DN5002 - Human Scale (2017/18)
|Module specification||Module approved to run in 2017/18|
|Module title||Human Scale|
|Module level||Intermediate (05)|
|Credit rating for module||30|
|School||The Sir John Cass School of Art, Architecture and Design (The Cass)|
|Total study hours||300|
|Running in 2017/18||
As humans, we live in a continuous and ongoing relationship with the made world, where the former and the latter each informs the other. This module aims to show how understanding of the human body (its scale, proportions and movement) and awareness of sociological and physiological human behaviour are key aspects of successful design. This module will examine how humans live and work together and how the body is a site for debate, performance and politics through contemporary and historical civilizations.
Close observation of the interaction between the body and its immediate environment will be at the core of this area of study. It will show how analysis of the human being, at a range of scales, is vital to relevant, safe and ethical, innovative design that responds to physical and sensory needs. Environmental observation and reflection will be documented through a range of media, analysed to support the generation of concepts and design ideas.

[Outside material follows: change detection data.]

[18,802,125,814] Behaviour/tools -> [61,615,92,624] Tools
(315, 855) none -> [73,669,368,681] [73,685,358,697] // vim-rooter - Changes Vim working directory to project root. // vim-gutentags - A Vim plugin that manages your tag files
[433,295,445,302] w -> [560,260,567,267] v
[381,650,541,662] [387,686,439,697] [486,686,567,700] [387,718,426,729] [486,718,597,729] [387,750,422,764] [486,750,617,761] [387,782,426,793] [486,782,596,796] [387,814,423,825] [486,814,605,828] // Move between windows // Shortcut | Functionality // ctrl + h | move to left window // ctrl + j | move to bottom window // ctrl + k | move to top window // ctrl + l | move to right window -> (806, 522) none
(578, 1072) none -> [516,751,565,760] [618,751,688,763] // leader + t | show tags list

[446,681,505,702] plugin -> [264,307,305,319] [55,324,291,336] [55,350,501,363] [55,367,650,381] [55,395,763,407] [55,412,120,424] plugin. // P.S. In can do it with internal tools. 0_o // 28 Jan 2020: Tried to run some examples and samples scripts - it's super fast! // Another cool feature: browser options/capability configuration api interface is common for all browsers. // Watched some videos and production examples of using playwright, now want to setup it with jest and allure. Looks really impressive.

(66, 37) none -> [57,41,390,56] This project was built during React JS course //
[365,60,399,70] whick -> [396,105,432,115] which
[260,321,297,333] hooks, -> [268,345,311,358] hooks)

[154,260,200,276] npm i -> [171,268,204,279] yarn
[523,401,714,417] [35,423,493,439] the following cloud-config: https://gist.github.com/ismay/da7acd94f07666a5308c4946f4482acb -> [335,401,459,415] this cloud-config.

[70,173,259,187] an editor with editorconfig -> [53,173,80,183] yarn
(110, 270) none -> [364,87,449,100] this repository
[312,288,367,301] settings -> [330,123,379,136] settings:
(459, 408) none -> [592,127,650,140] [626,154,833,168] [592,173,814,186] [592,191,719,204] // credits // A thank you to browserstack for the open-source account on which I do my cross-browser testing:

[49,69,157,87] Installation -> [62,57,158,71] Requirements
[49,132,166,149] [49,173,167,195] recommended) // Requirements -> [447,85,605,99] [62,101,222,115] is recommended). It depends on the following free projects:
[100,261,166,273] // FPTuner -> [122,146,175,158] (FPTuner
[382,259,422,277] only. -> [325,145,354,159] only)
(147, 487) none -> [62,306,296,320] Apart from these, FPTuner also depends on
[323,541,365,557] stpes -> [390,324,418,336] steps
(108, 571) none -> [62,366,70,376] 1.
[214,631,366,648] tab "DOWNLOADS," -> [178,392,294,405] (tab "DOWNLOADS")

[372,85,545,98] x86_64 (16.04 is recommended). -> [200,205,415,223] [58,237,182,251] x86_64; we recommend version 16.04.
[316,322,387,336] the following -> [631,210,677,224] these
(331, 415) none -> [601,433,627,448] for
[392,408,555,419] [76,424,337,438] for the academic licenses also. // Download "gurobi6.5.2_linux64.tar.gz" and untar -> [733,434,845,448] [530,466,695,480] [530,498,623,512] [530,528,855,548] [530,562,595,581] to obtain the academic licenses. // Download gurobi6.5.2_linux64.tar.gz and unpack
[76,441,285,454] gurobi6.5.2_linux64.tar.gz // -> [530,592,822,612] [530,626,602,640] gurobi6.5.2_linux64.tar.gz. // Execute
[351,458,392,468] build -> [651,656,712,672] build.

Informed selection and application of material processes are an intrinsic part of the design and production of both objects and the made environment. Workshop activities will explore and test ideas, resolving design issues through modelling in traditional and digital materials and technologies. Material experimentation and knowledge will enhance both the concept and its communication.
You will normally select from a range of studio projects, working with contemporary ideas and practising designers, mentored by professional practices as appropriate to the project.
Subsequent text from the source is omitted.